NVIDIA TensorRT RTX Execution Provider

The NVIDIA TensorRT-RTX Execution Provider (EP) is an inference deployment solution designed specifically for NVIDIA RTX GPUs. It is optimized for client-centric use cases..

TensorRT RTX EP provides the following benefits:

  • Small package footprint: Optimized resource usage on end-user systems at just under 200 MB.
  • Faster model compile and load times: Leverages just-in-time compilation techniques, to build RTX hardware-optimized engines on end-user devices in seconds.
  • Portability: Seamlessly use cached models across multiple RTX GPUs.

The TensorRT RTX EP leverages NVIDIA’s new deep learning inference engine, TensorRT for RTX, to accelerate ONNX models on RTX GPUs. Microsoft and NVIDIA collaborated closely to integrate the TensorRT RTX EP with ONNX Runtime.

Currently, TensorRT RTX supports RTX GPUs based on Ampere and later architectures.

For a full compatibility and support matrix, please refer to this page.

Contents

Install

Currently, TensorRT RTX EP can be built from the source code. Support for installation from package managers, such as PyPi and NuGet, is coming soon. See the WinML install section for WinML-related installation instructions.

Build from source

Information on how to build from source for TensorRT RTX EP can be found here.

Usage

C/C++

Ort::Env env(ORT_LOGGING_LEVEL_WARNING, "SampleApp");
Ort::SessionOptions session_options;
session_options.AppendExecutionProvider(onnxruntime::kNvTensorRTRTXExecutionProvider, {});
Ort::Session session(env, model_path, session_options);

Python

Register the TensorRT RTX EP by specifying it in the providers argument when creating an InferenceSession.

import onnxruntime as ort
session = ort.InferenceSession(model_path, providers=['NvTensorRtRtxExecutionProvider'])

Features

CUDA Graph

CUDA Graph is a representation of a sequence of GPU operations, such as kernel launches and memory copies, captured from a CUDA stream. Instead of the CPU launching each operation individually, the entire sequence is captured at once and then replayed on the GPU. This process significantly reduces CPU overhead and improves GPU utilization. Find out more details about CUDA Graphs from this blog.

Usage

CUDA Graph can be enabled by setting a provider option. By default, ONNX Runtime uses a graph annotation ID of 0 and starts capturing graphs.

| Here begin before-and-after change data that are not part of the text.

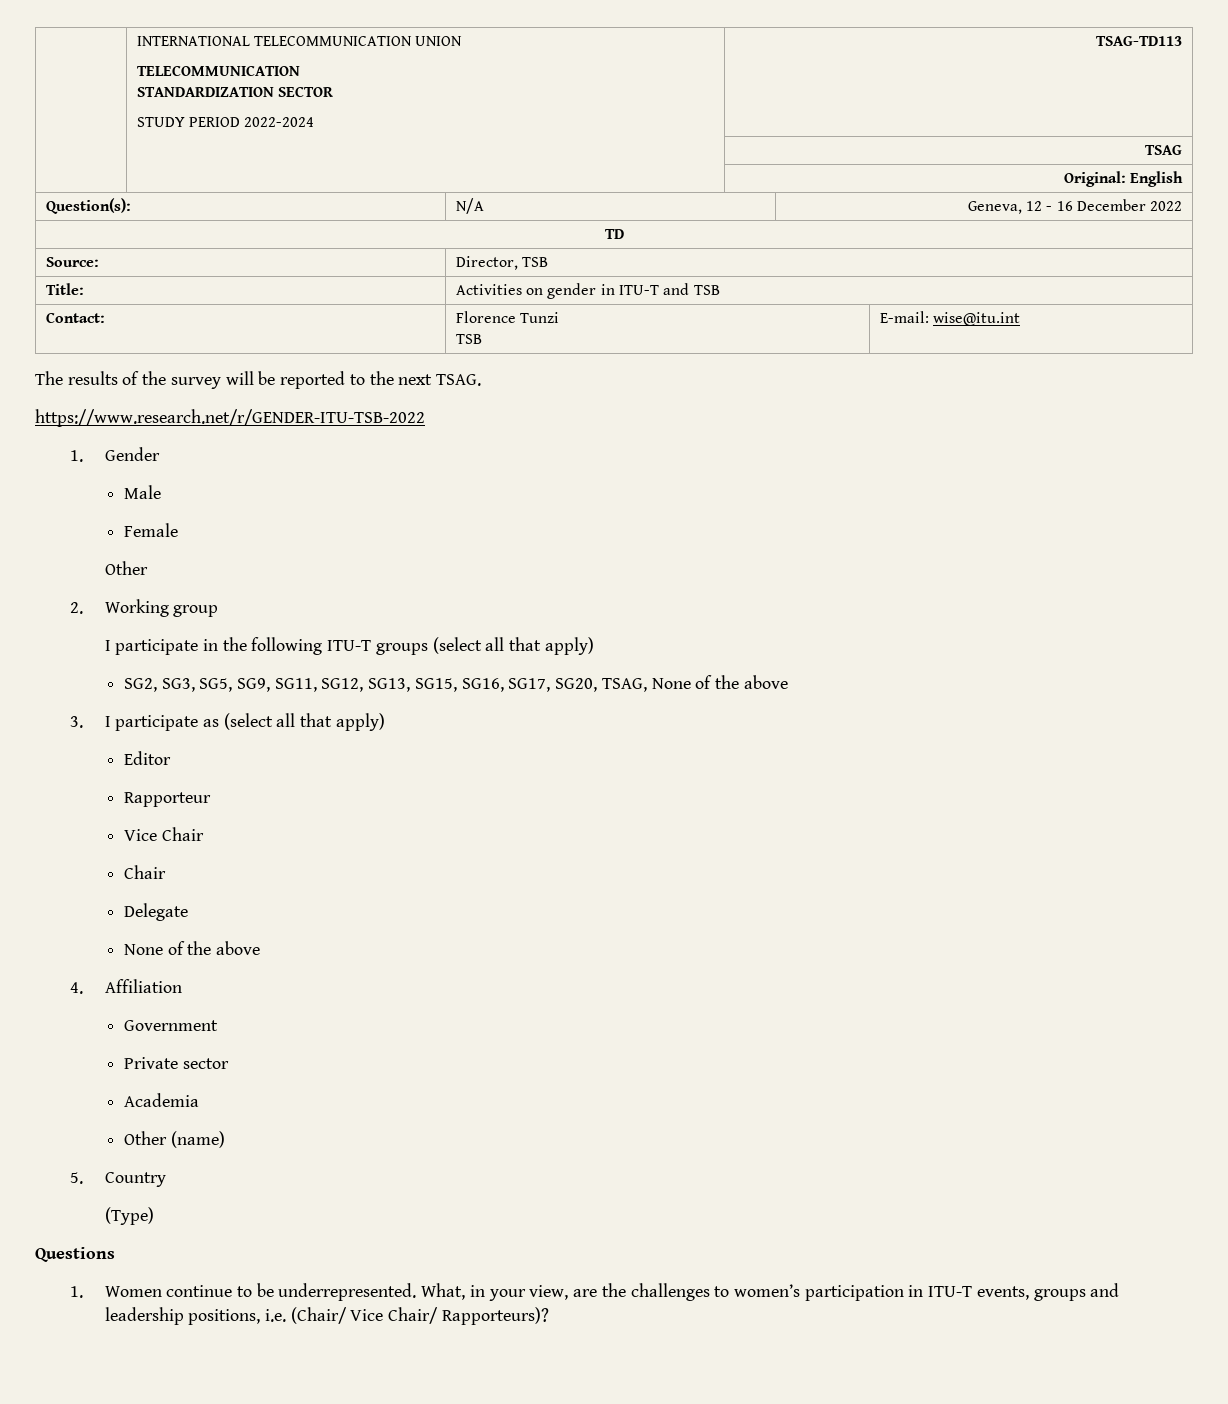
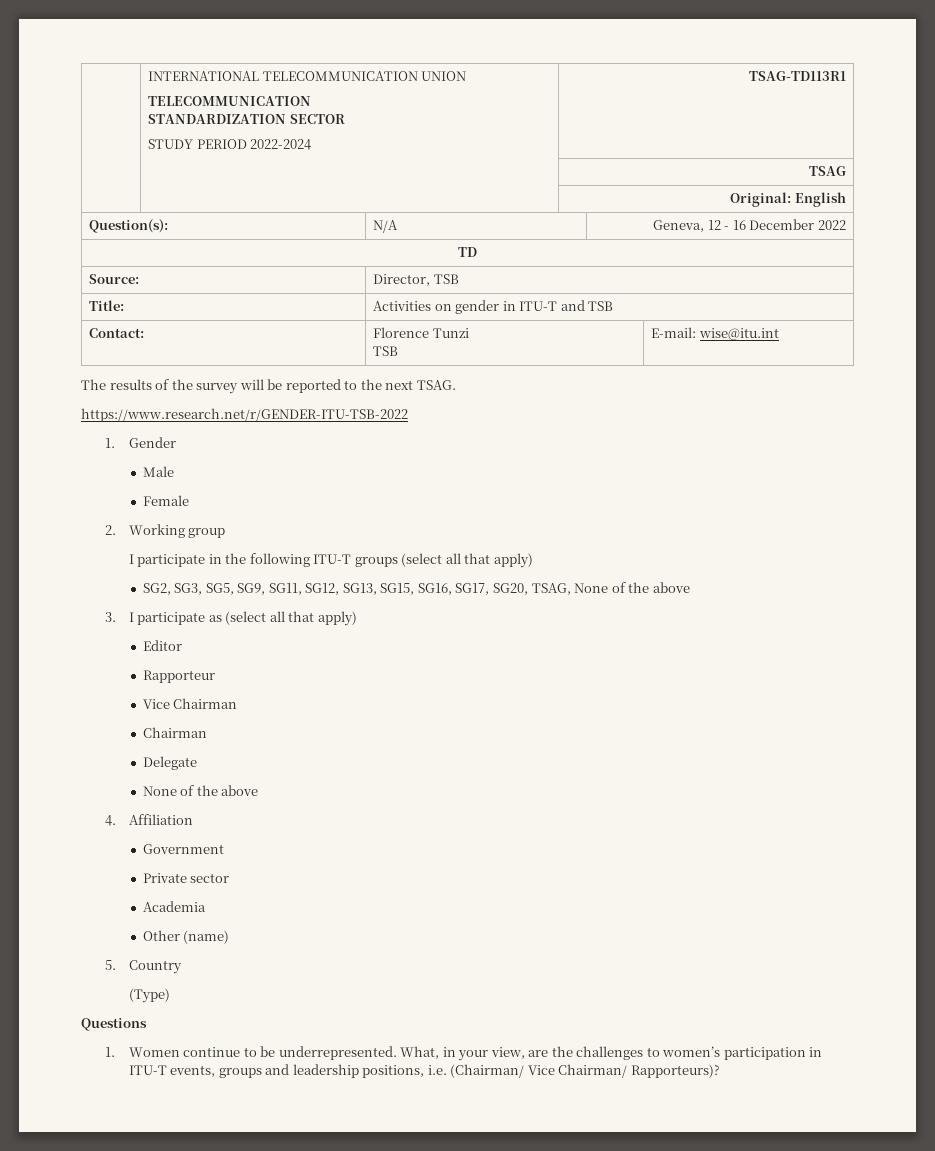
  | INTERNATIONAL TELECOMMUNICATION UNION
  TELECOMMUNICATION
  STANDARDIZATION SECTOR
- STUDY PERIOD 2022-2024 | TSAG-TD113
+ STUDY PERIOD 2022-2024 | TSAG-TD113R1
  Female
- Other
- Vice Chair
- Chair
+ Vice Chairman
+ Chairman
- What, in your view, are the challenges to women’s participation in ITU-T events, groups and leadership positions, i.e. (Chair/ Vice Chair/ Rapporteurs)?
+ What, in your view, are the challenges to women’s participation in ITU-T events, groups and leadership positions, i.e. (Chairman/ Vice Chairman/ Rapporteurs)?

Users can control the annotation ID at runtime by setting the run option gpu_graph_id. If we have gpu_graph_id as -1, it indicates that the graph will not be captured for that specific run.

Python

trt_rtx_provider_options = {'enable_cuda_graph': True}
providers = [('NvTensorRTRTXExecutionProvider', trt_rtx_provider_options)]
session = ort.InferenceSession("model.onnx", providers=providers)

C/C++

const auto& api = Ort::GetApi();
Ort::SessionOptions session_options;
const char* keys[]   = {onnxruntime::nv::provider_option_names::kCudaGraphEnable};
const char* values[] = {"1"};
OrtStatus* status = api.SessionOptionsAppendExecutionProvider(session_options, onnxruntime::kNvTensorRTRTXExecutionProvider, keys, values, 1);
Ort::Session session(env, model_path, session_options);

ONNXRuntime Perf Test

onnxruntime_perf_test.exe -I -t 5 -e nvtensorrtrtx -i "enable_cuda_graph|1" "model.onnx"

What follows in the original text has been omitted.